Required action ▸ Select the lines of the records containing the word "spacing" and list them.

-- Records for processing follows --

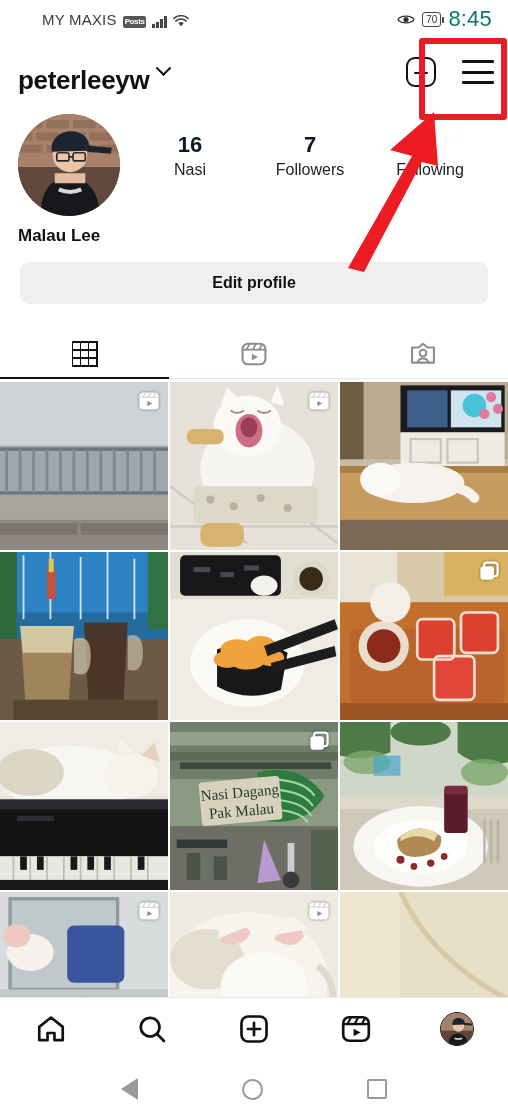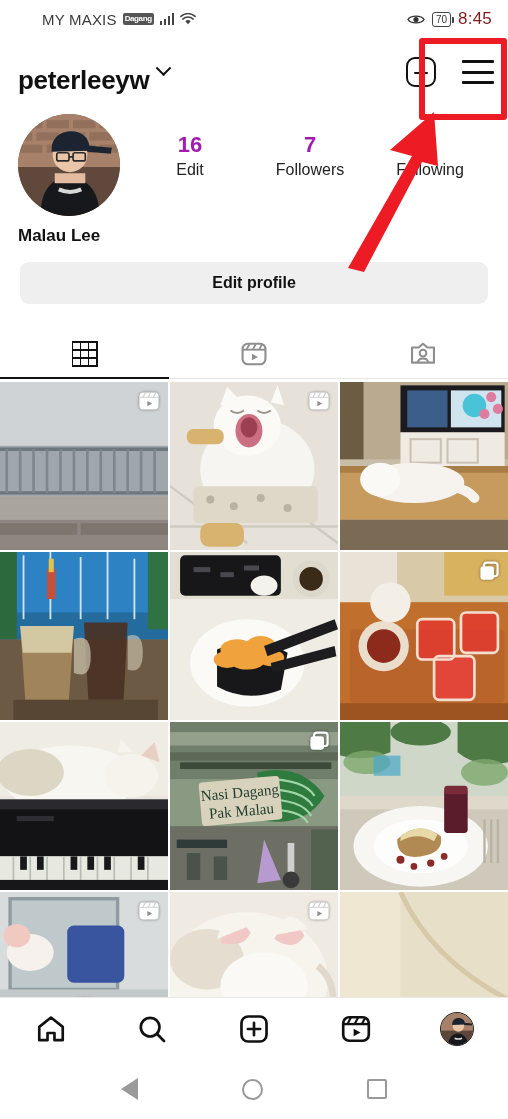--- a/index.html
+++ b/index.html
@@ -16,7 +16,7 @@
     height: 38px; display: flex; align-items: center;
     padding: 0 14px; position: relative;
   }
-  .sb-left { display: flex; align-items: center; gap: 6px; margin-left: 28px; }
+  .sb-left { display: flex; align-items: flex-end; gap: 6px; margin-left: 28px; }
   .carrier { font-size: 15px; color: #3c3c3c; letter-spacing: .2px; }
   .vowifi {
     background: #555; color:#fff; font-size: 8px; font-weight: bold;

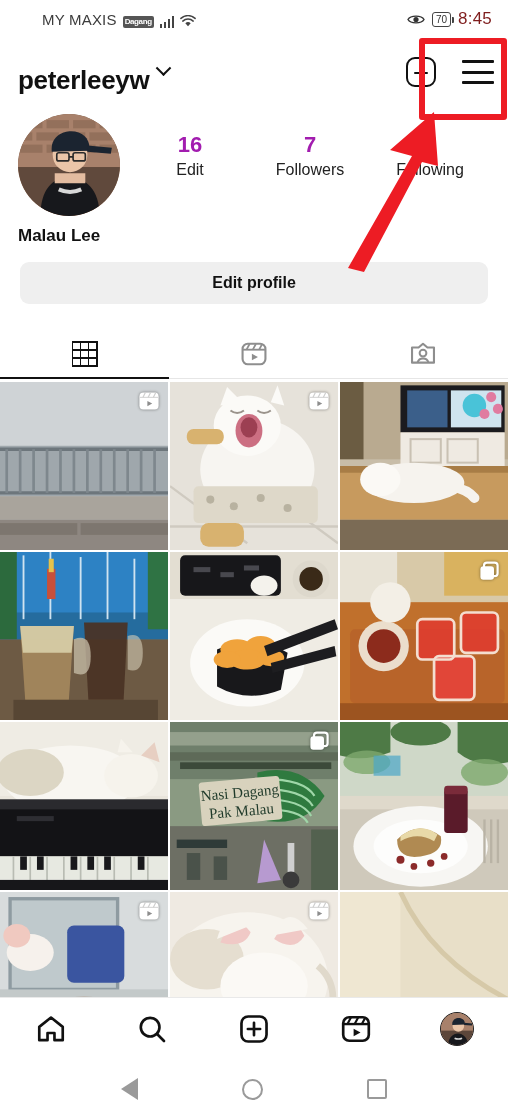--- a/index.html
+++ b/index.html
@@ -139,7 +139,7 @@
   <div class="statusbar">
     <div class="sb-left">
       <span class="carrier">MY MAXIS</span>
-      <span class="vowifi">Dagang</span>
+      <span class="vowifi">Posts</span>
       <span class="sig">
           <i></i>
           <i></i>

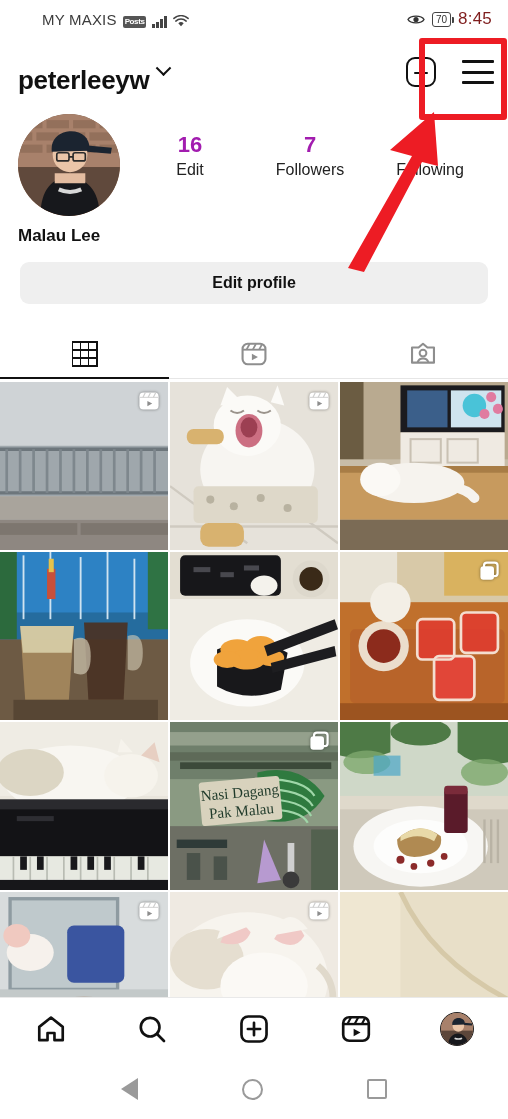--- a/index.html
+++ b/index.html
@@ -36,7 +36,7 @@
     content:""; position:absolute; right:-3.5px; top:4px;
     width: 2px; height: 6px; background:#444; border-radius: 0 1px 1px 0;
   }
-  .clock { font-size: 17px; color: #7f1d1d; letter-spacing: .2px; }
+  .clock { font-size: 22px; color: #0f766e; letter-spacing: .2px; }
   .sig { display:flex; align-items:flex-end; gap:1.5px; height:12px; }
   .sig i { width: 2.5px; background:#444; display:block; }
   .sig i:nth-child(1){height:4px}.sig i:nth-child(2){height:6px}

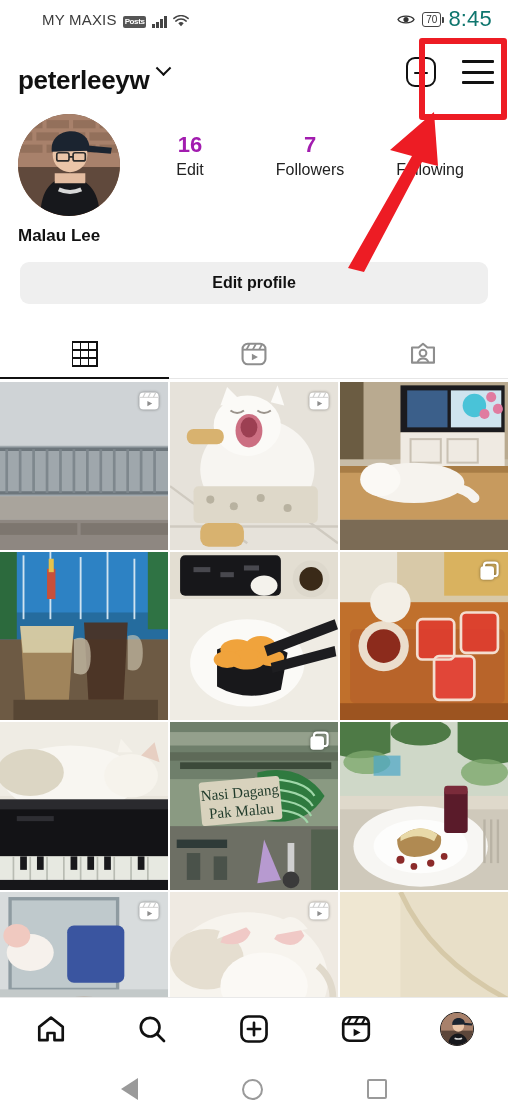--- a/index.html
+++ b/index.html
@@ -88,7 +88,7 @@
   .fullname { font-size: 17px; font-weight: bold; color: #111; margin-top: 10px; }
   .stats { flex: 1; display: flex; padding-top: 18px; }
   .stat { flex: 1; text-align: center; }
-  .stat .num { font-size: 22px; font-weight: bold; color: #a21caf; }
+  .stat .num { font-size: 22px; font-weight: bold; color: #0f172a; }
   .stat .lbl { font-size: 16px; color: #222; margin-top: 3px; }
 
   

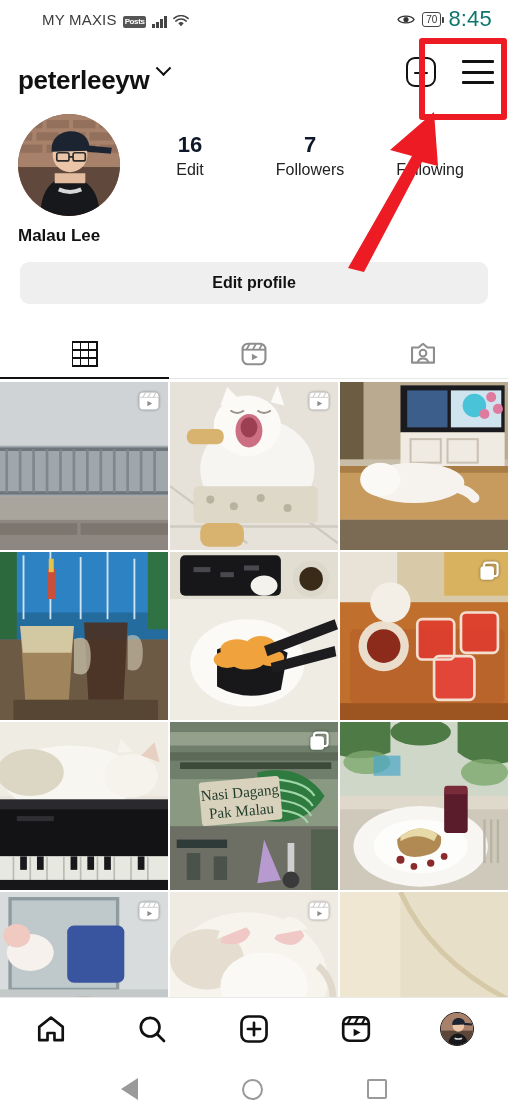--- a/index.html
+++ b/index.html
@@ -225,7 +225,7 @@
     <div class="stats">
       <div class="stat">
         <div class="num">16</div>
-        <div class="lbl">Edit</div>
+        <div class="lbl">Nasi</div>
       </div>
       <div class="stat">
         <div class="num">7</div>

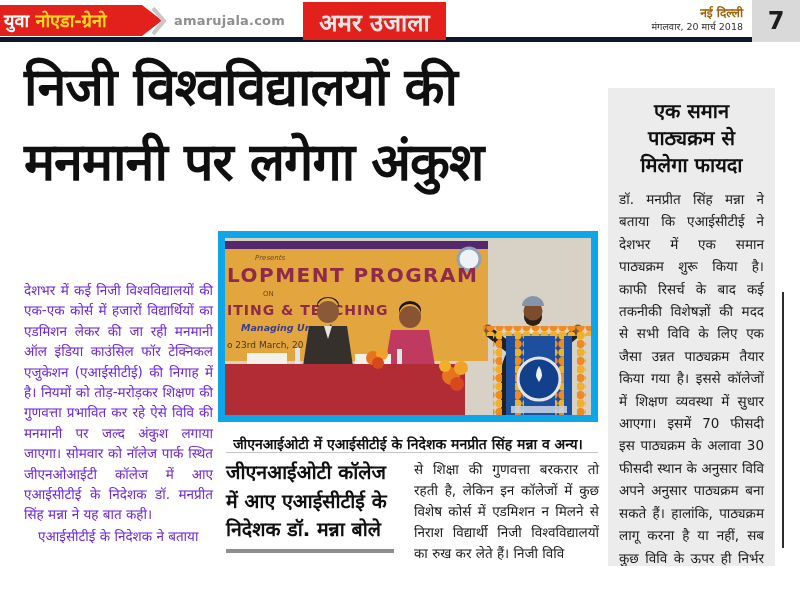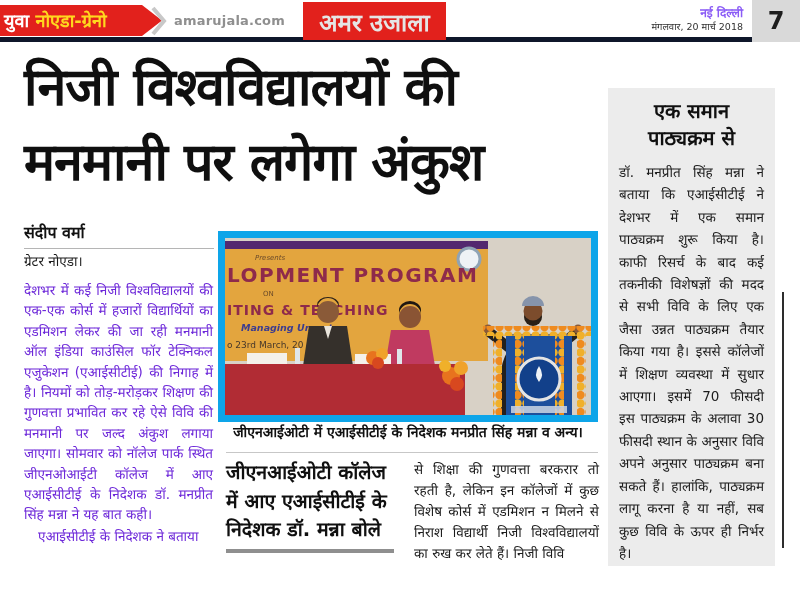--- a/index.html
+++ b/index.html
@@ -18,7 +18,7 @@
   .logo-box { position:absolute; left:303px; top:2px; width:143px; height:38px; background:#e2211c;
               color:#e5e5e5; font-weight:800; font-size:24px; display:flex; align-items:center; justify-content:center; white-space:nowrap; }
   .city-date { position:absolute; right:57px; top:6px; text-align:right; line-height:1.25; }
-  .city-date .city { font-size:12px; font-weight:bold; color:#8b5cf6; }
+  .city-date .city { font-size:12px; font-weight:bold; color:#a16207; }
   .city-date .date { font-size:9.5px; color:#333; }
   .page-box { position:absolute; right:0; top:0; width:48px; height:42px; background:#d9d9d9;
               display:flex; align-items:center; justify-content:center; font-size:24px; font-weight:bold; color:#1d1d1d; }

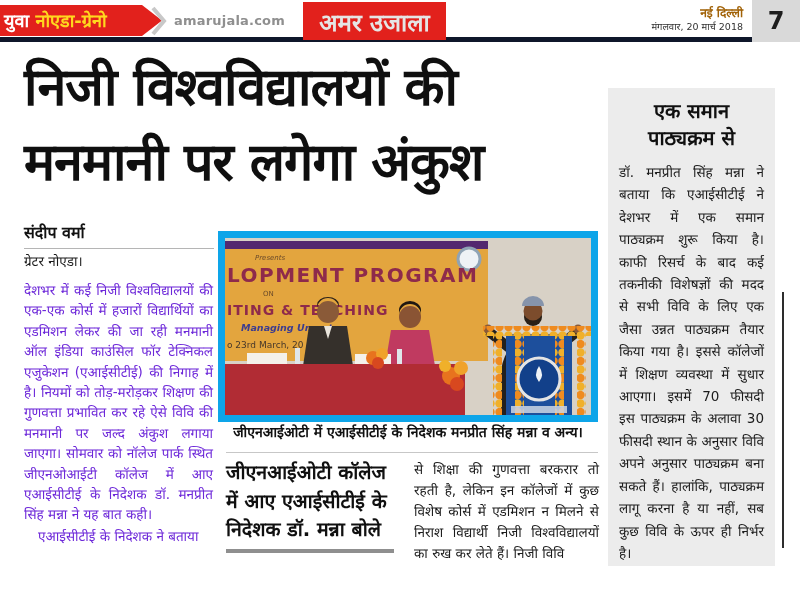--- a/index.html
+++ b/index.html
@@ -189,6 +189,7 @@
     <div class="sidebar-headline">
       <div>एक समान</div>
       <div>पाठ्यक्रम से</div>
+      <div>मिलेगा फायदा</div>
     </div>
     <div class="sidebar-body">डॉ. मनप्रीत सिंह मन्ना ने बताया कि एआईसीटीई ने देशभर में एक समान पाठ्यक्रम शुरू किया है। काफी रिसर्च के बाद कई तकनीकी विशेषज्ञों की मदद से सभी विवि के लिए एक जैसा उन्नत पाठ्यक्रम तैयार किया गया है। इससे कॉलेजों में शिक्षण व्यवस्था में सुधार आएगा। इसमें 70 फीसदी इस पाठ्यक्रम के अलावा 30 फीसदी स्थान के अनुसार विवि अपने अनुसार पाठ्यक्रम बना सकते हैं। हालांकि, पाठ्यक्रम लागू करना है या नहीं, सब कुछ विवि के ऊपर ही निर्भर है।</div>
   </aside>

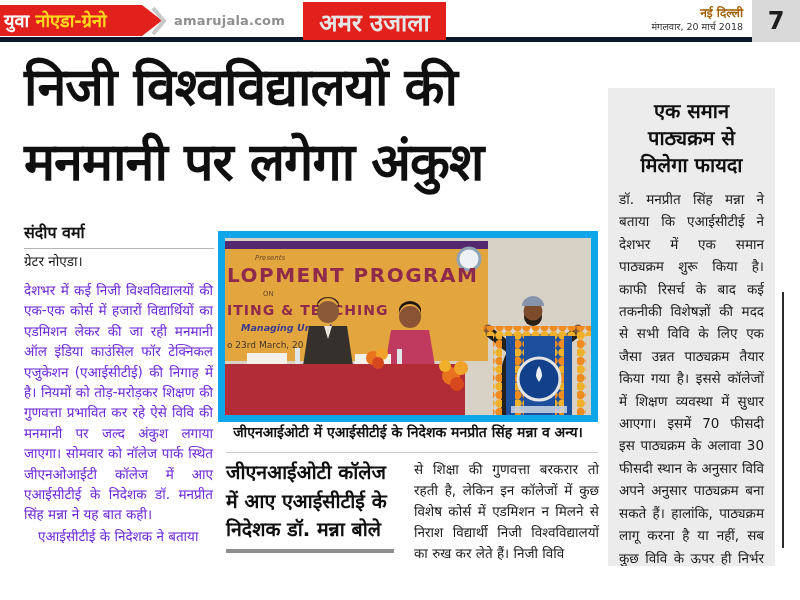--- a/index.html
+++ b/index.html
@@ -80,11 +80,6 @@
     <div>मनमानी पर लगेगा अंकुश</div>
   </div>
 
-  <div class="byline-block">
-    <div class="byline">संदीप वर्मा</div>
-    <div class="byline-rule"></div>
-    <div class="dateline">ग्रेटर नोएडा।</div>
-  </div>
 
   <div class="col-left">
     <p>देशभर में कई निजी विश्वविद्यालयों की एक-एक कोर्स में हजारों विद्यार्थियों का एडमिशन लेकर की जा रही मनमानी ऑल इंडिया काउंसिल फॉर टेक्निकल एजुकेशन (एआईसीटीई) की निगाह में है। नियमों को तोड़-मरोड़कर शिक्षण की गुणवत्ता प्रभावित कर रहे ऐसे विवि की मनमानी पर जल्द अंकुश लगाया जाएगा। सोमवार को नॉलेज पार्क स्थित जीएनओआईटी कॉलेज में आए एआईसीटीई के निदेशक डॉ. मनप्रीत सिंह मन्ना ने यह बात कही।</p>

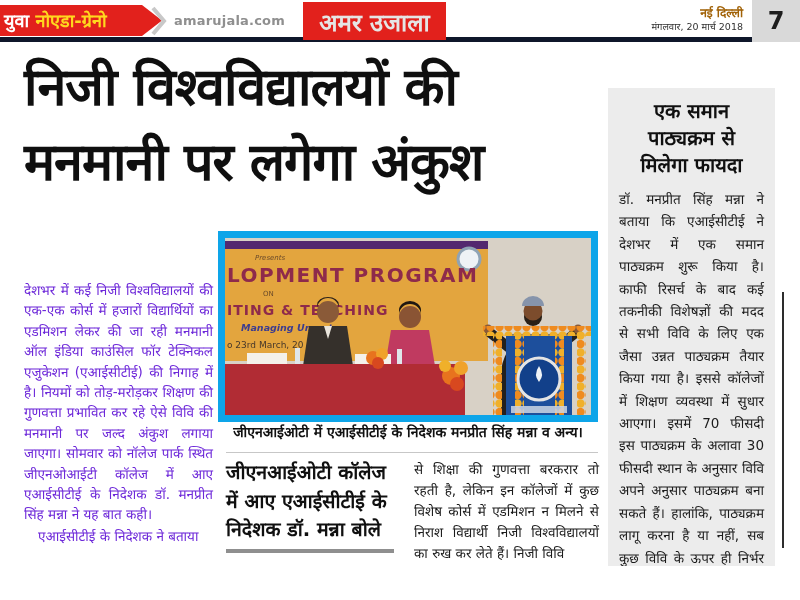--- a/index.html
+++ b/index.html
@@ -37,7 +37,7 @@
   
   .photo-fig { position:absolute; left:218px; top:231px; width:380px; }
   .photo { position:relative; width:380px; height:191px; border:7px solid #0ea5e9; overflow:hidden; }
-  .caption { margin-top:0; text-align:center; font-weight:bold; font-size:14px; color:#111; }
+  .caption { margin-top:12px; text-align:center; font-weight:bold; font-size:14px; color:#111; }
 
   
   .center-rule { position:absolute; left:226px; top:452px; width:372px; border-top:1px solid #c7c7c7; }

-- Records for processing concluded --

Solution to the exercise ▸
   .carrier { font-size: 15px; color: #3c3c3c; letter-spacing: .2px; }
-  .clock { font-size: 17px; color: #7f1d1d; letter-spacing: .2px; }
+  .clock { font-size: 22px; color: #0f766e; letter-spacing: .2px; }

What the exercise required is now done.